══ TASK INPUT

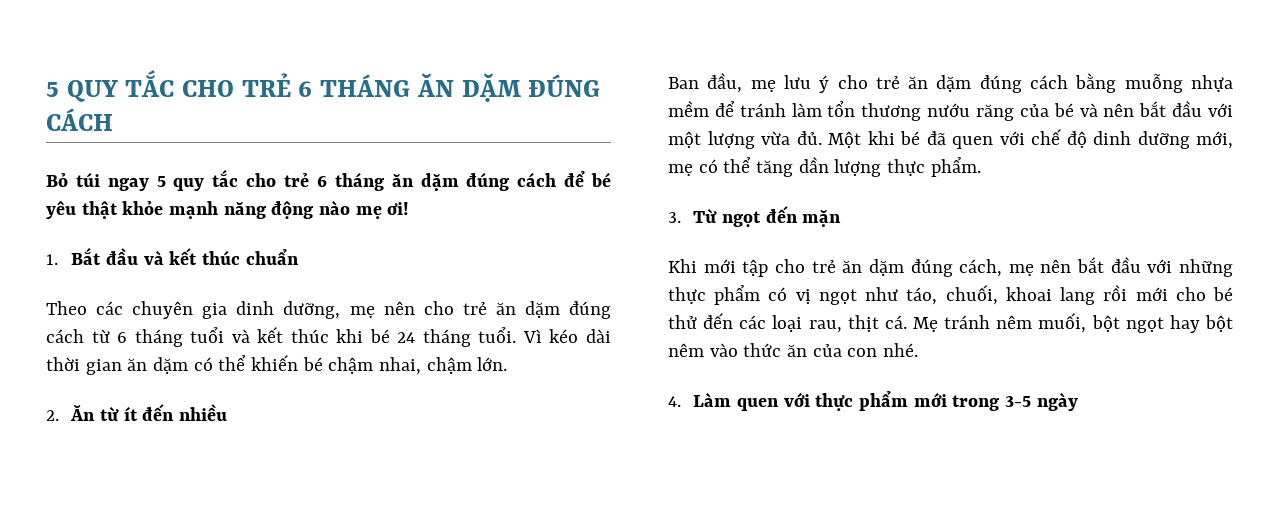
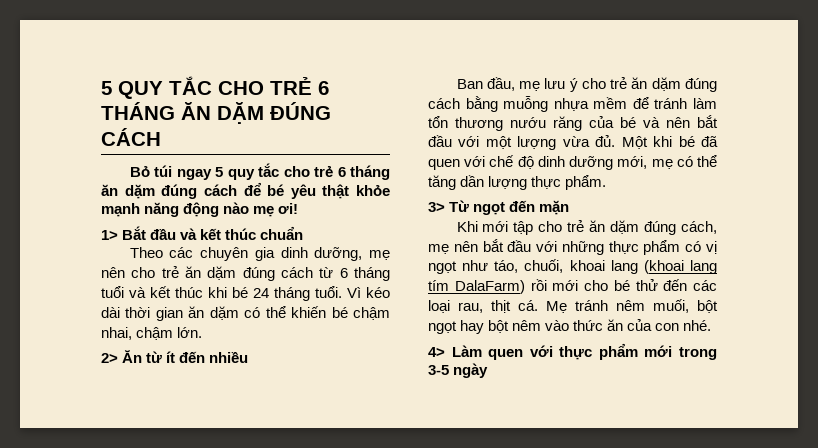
- 1. Bắt đầu và kết thúc chuẩn
+ 1> Bắt đầu và kết thúc chuẩn
- 2. Ăn từ ít đến nhiều
+ 2> Ăn từ ít đến nhiều
- 3. Từ ngọt đến mặn
+ 3> Từ ngọt đến mặn
- Khi mới tập cho trẻ ăn dặm đúng cách, mẹ nên bắt đầu với những thực phẩm có vị ngọt như táo, chuối, khoai lang rồi mới cho bé thử đến các loại rau, thịt cá.
+ Khi mới tập cho trẻ ăn dặm đúng cách, mẹ nên bắt đầu với những thực phẩm có vị ngọt như táo, chuối, khoai lang (khoai lang tím DalaFarm) rồi mới cho bé thử đến các loại rau, thịt cá.
- 4. Làm quen với thực phẩm mới trong 3-5 ngày
+ 4> Làm quen với thực phẩm mới trong 3-5 ngày

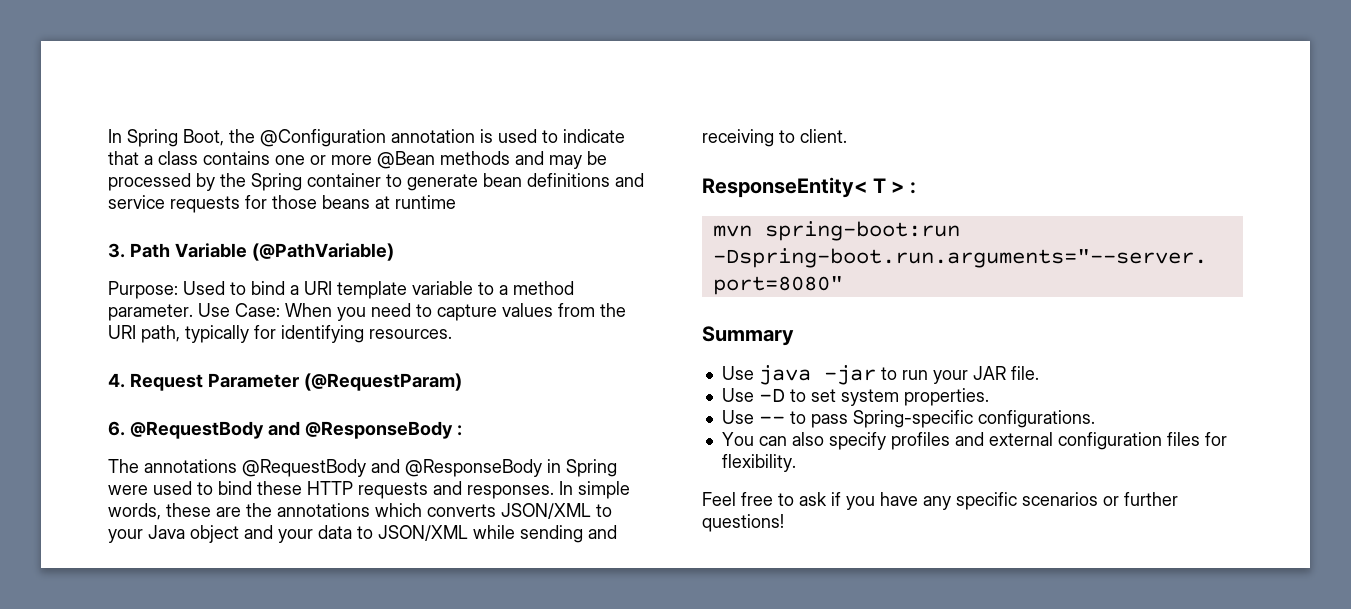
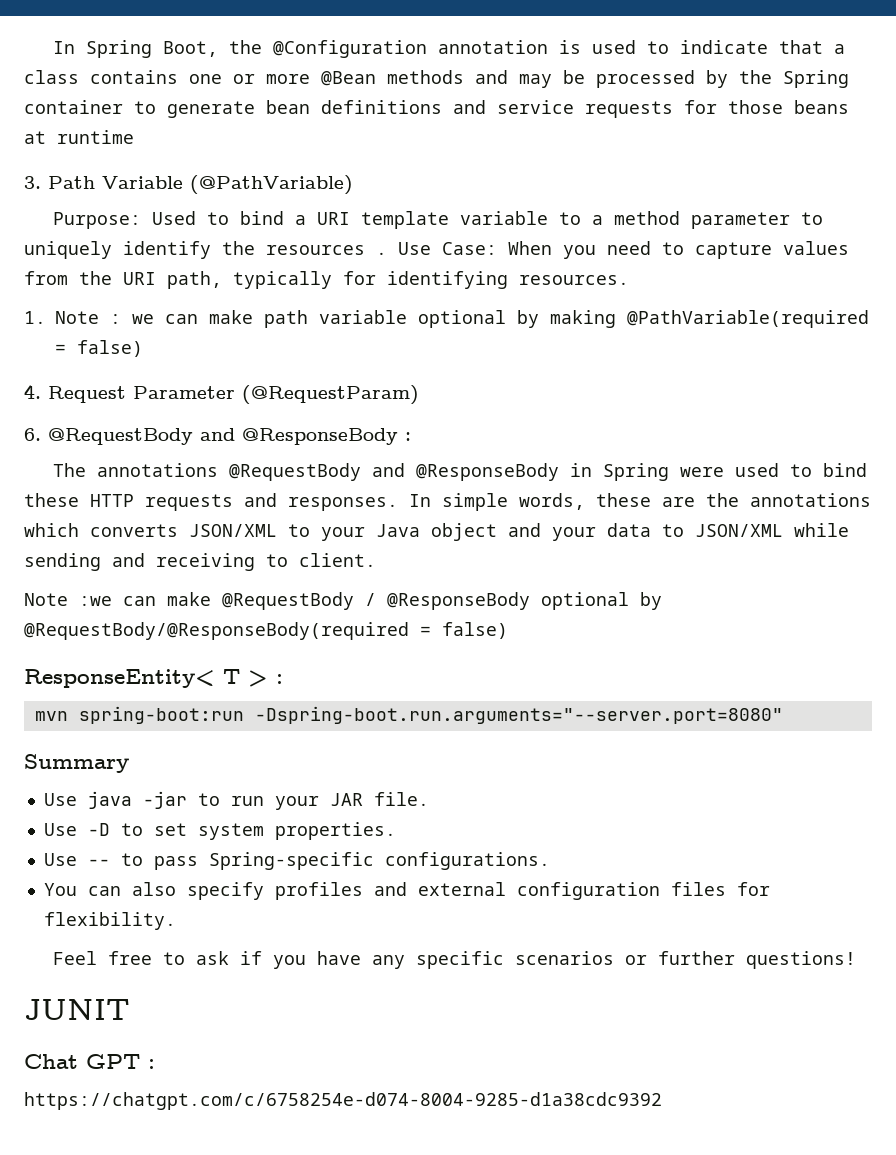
- Purpose: Used to bind a URI template variable to a method parameter.
+ Purpose: Used to bind a URI template variable to a method parameter to uniquely identify the resources .
+ 1. Note : we can make path variable optional by making @PathVariable(required = false)
+ Note :we can make @RequestBody / @ResponseBody optional by @RequestBody/@ResponseBody(required = false)
+ JUNIT
+ Chat GPT :
+ https://chatgpt.com/c/6758254e-d074-8004-9285-d1a38cdc9392

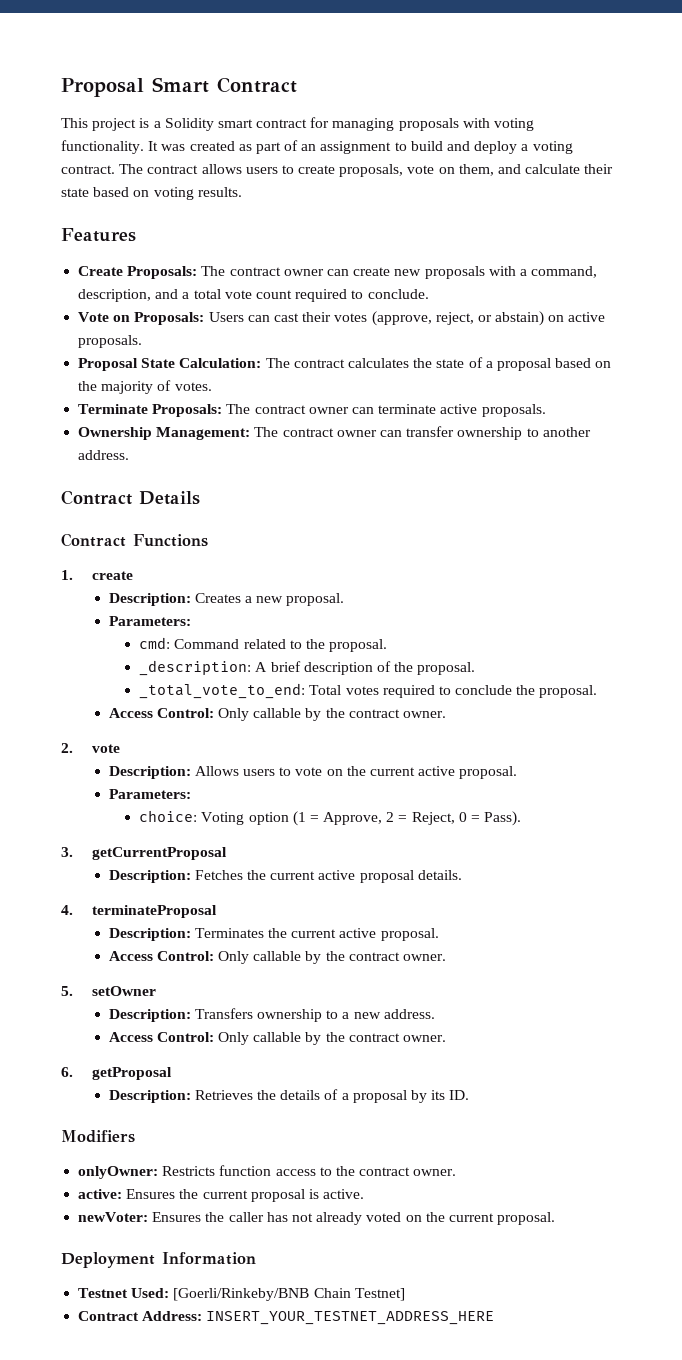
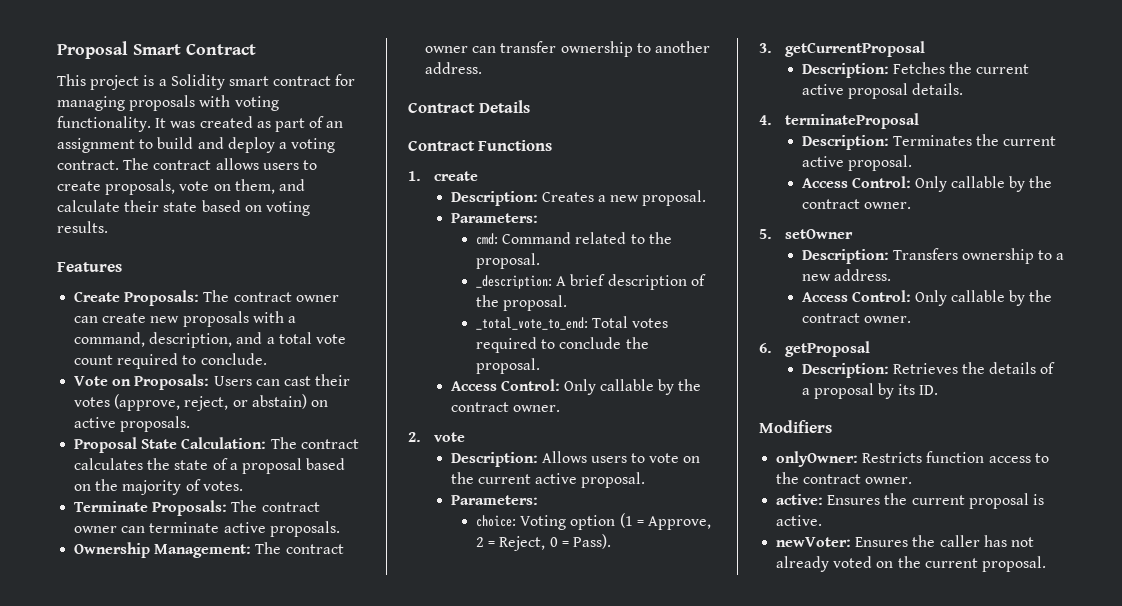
- Deployment Information
- Testnet Used: [Goerli/Rinkeby/BNB Chain Testnet]
- Contract Address: INSERT_YOUR_TESTNET_ADDRESS_HERE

════

## ACTION ITEM
Look above for the line containing "- Testnet Used: [Goerli/Rinkeby/BNB"; copy from it through the last line, exactly, and nothing more.

## SOLUTION FOR THIS PROBLEM
- Testnet Used: [Goerli/Rinkeby/BNB Chain Testnet]
- Contract Address: INSERT_YOUR_TESTNET_ADDRESS_HERE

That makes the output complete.